• [What you are asked to do]
Each line below from the one containing "--addmode VIRTUAL1 1920x1080_60.00" through the one containing "1920x1080_60.00 --right-of eDP1" should be output exactly as it stands, and no other line should appear.

--- Listed entries ---

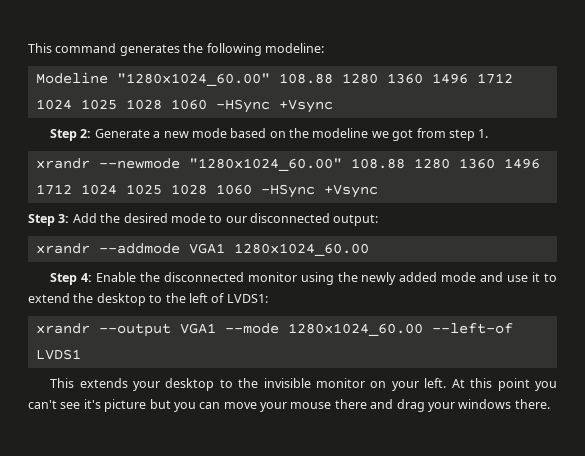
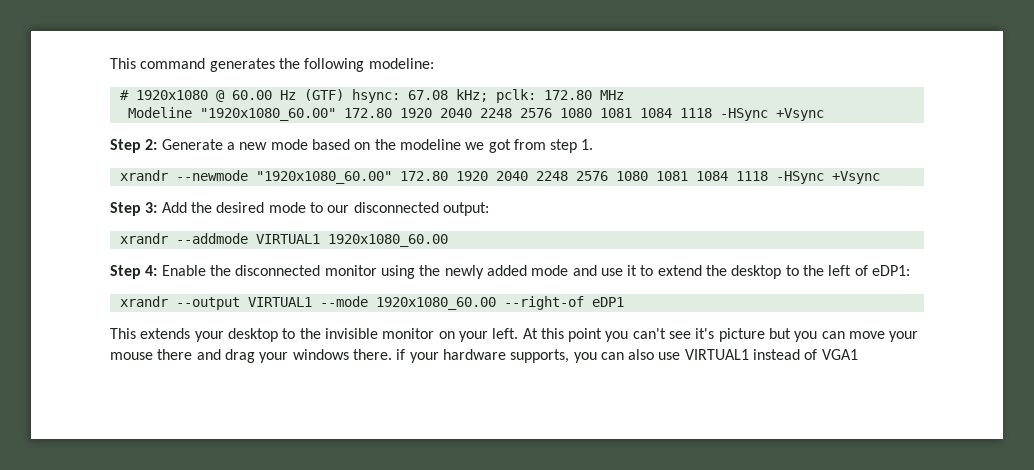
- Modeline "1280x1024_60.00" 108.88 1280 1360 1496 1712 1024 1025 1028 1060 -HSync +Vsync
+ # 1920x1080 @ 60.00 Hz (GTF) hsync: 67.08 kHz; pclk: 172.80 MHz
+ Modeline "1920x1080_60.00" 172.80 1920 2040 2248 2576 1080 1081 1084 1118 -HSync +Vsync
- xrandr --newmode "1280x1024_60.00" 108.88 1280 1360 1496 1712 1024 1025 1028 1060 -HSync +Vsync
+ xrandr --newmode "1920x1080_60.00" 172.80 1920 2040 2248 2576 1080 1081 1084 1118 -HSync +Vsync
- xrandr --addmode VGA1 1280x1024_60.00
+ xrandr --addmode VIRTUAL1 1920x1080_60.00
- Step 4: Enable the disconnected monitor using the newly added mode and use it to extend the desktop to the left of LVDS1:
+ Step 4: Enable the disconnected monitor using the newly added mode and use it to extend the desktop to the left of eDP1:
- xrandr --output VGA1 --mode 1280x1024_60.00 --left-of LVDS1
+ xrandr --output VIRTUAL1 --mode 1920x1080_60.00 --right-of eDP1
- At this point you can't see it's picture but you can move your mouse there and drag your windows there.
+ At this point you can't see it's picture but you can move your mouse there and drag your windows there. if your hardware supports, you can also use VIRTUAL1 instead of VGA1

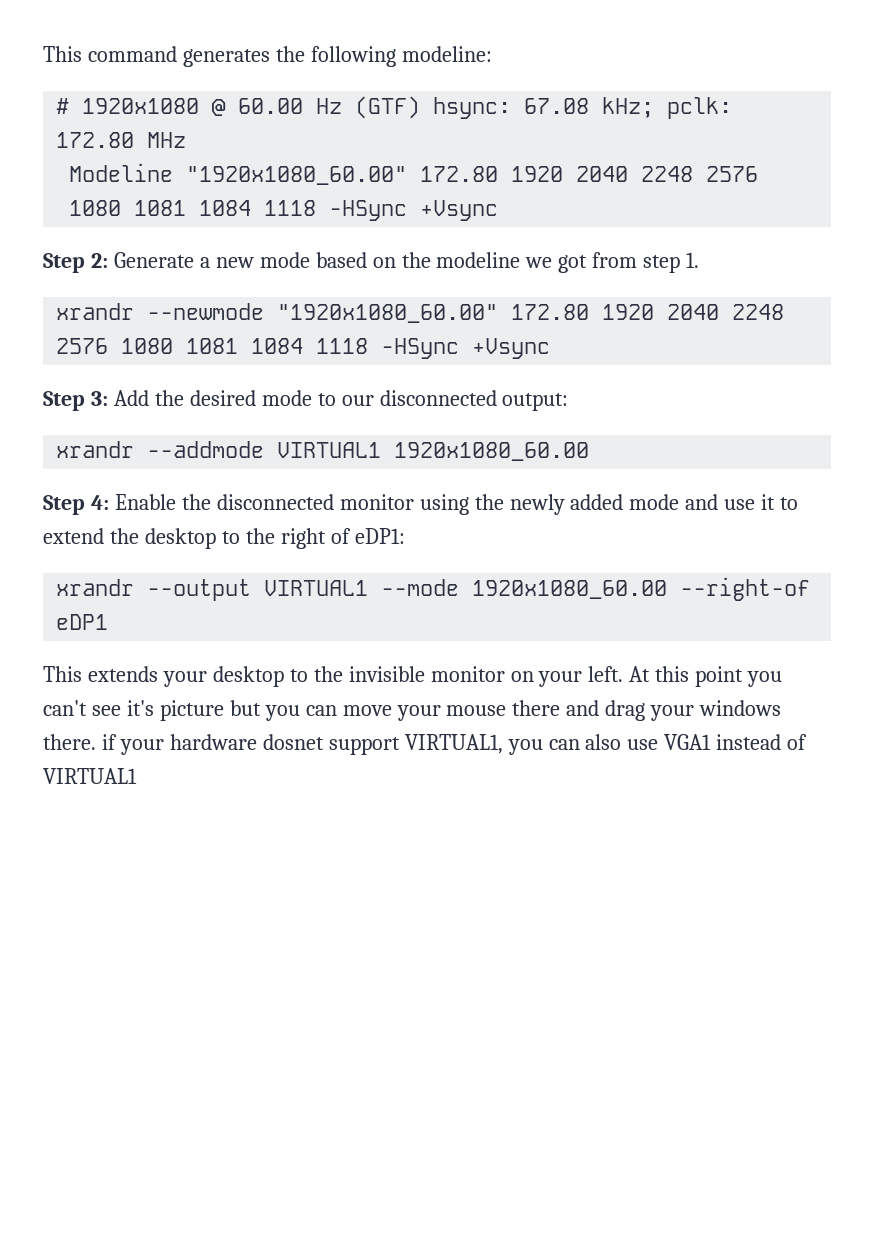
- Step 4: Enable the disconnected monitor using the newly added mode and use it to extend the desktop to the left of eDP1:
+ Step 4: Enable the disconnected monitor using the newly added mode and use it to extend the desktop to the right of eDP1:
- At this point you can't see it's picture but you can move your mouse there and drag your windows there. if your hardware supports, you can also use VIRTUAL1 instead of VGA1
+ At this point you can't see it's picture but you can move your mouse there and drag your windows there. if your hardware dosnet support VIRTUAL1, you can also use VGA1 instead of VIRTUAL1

---
--- Listed entries ---

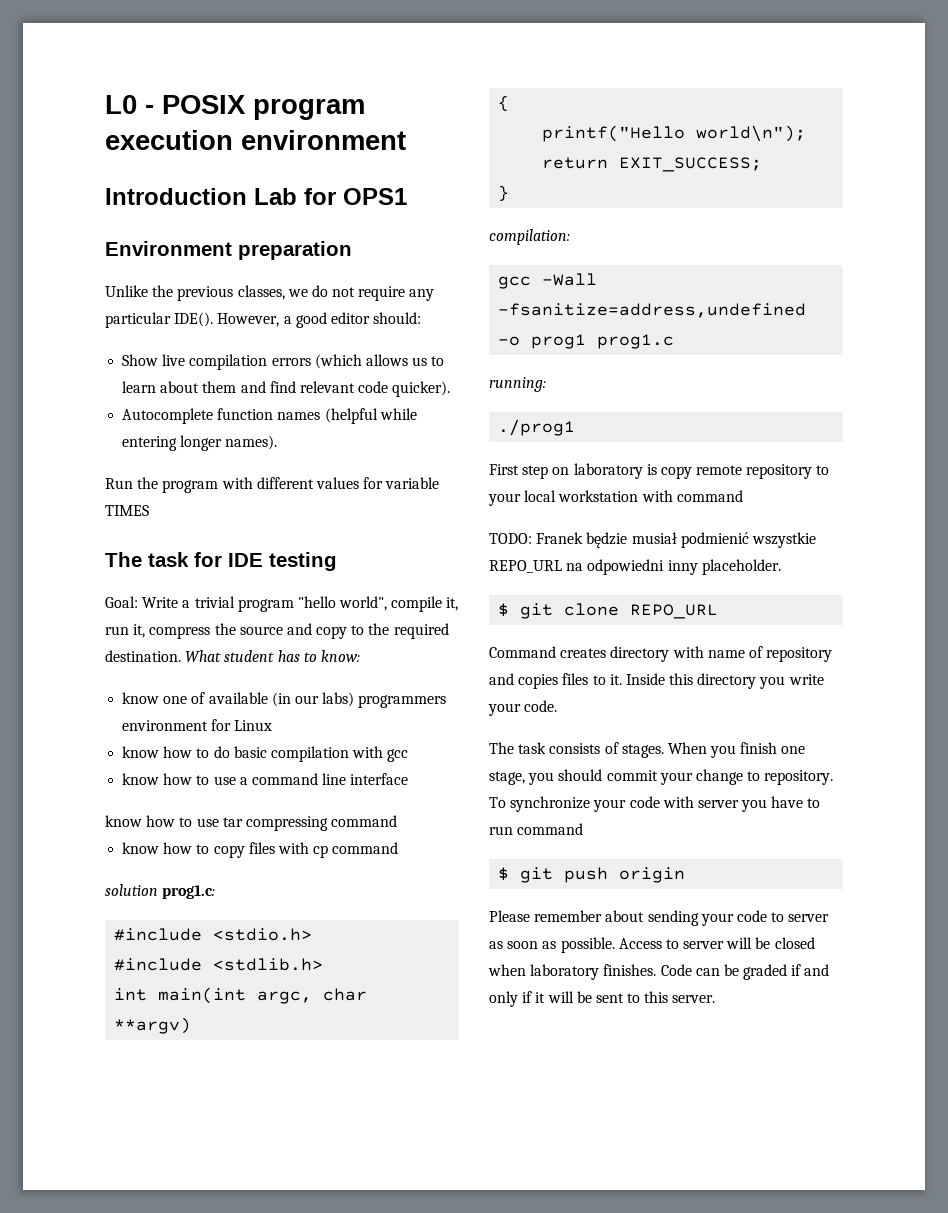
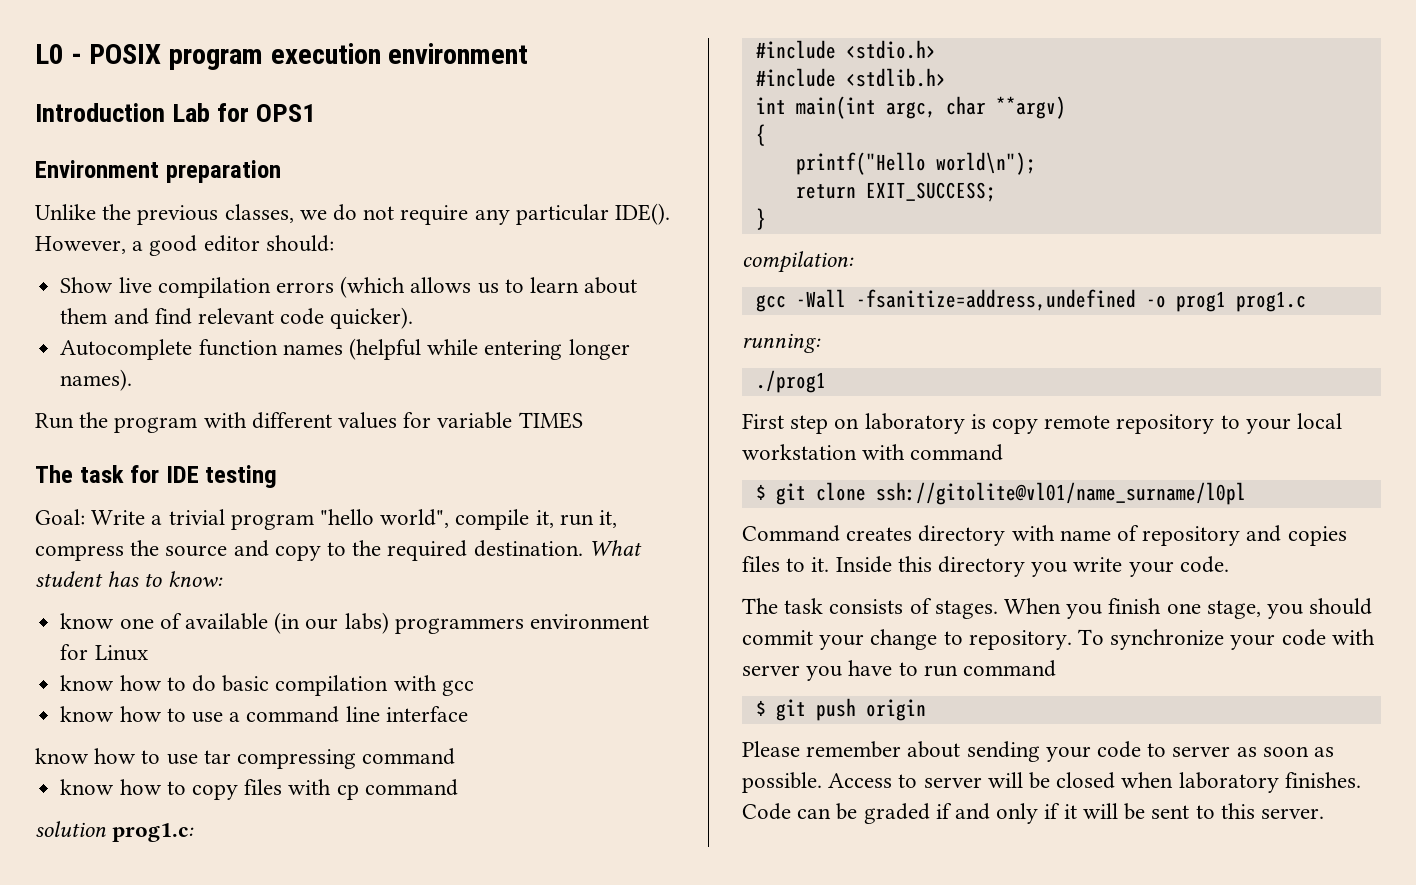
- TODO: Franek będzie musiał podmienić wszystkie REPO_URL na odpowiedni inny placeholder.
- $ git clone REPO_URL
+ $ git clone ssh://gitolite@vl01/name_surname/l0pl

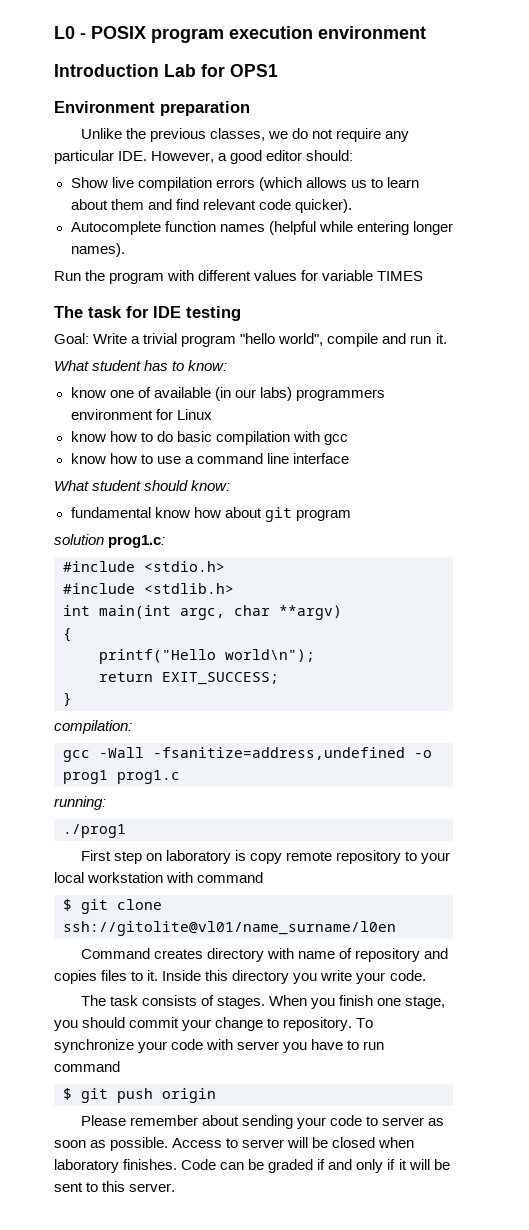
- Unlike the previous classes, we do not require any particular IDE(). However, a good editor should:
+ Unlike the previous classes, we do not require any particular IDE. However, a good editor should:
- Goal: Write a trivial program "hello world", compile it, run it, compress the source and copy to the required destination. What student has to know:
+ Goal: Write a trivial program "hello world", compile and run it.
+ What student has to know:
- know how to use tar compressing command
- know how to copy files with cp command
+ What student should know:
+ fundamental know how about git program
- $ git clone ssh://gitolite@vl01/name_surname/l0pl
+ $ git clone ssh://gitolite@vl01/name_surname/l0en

---

• [Solution for this task]
+ xrandr --addmode VIRTUAL1 1920x1080_60.00
- Step 4: Enable the disconnected monitor using the newly added mode and use it to extend the desktop to the left of LVDS1:
+ Step 4: Enable the disconnected monitor using the newly added mode and use it to extend the desktop to the left of eDP1:
- xrandr --output VGA1 --mode 1280x1024_60.00 --left-of LVDS1
+ xrandr --output VIRTUAL1 --mode 1920x1080_60.00 --right-of eDP1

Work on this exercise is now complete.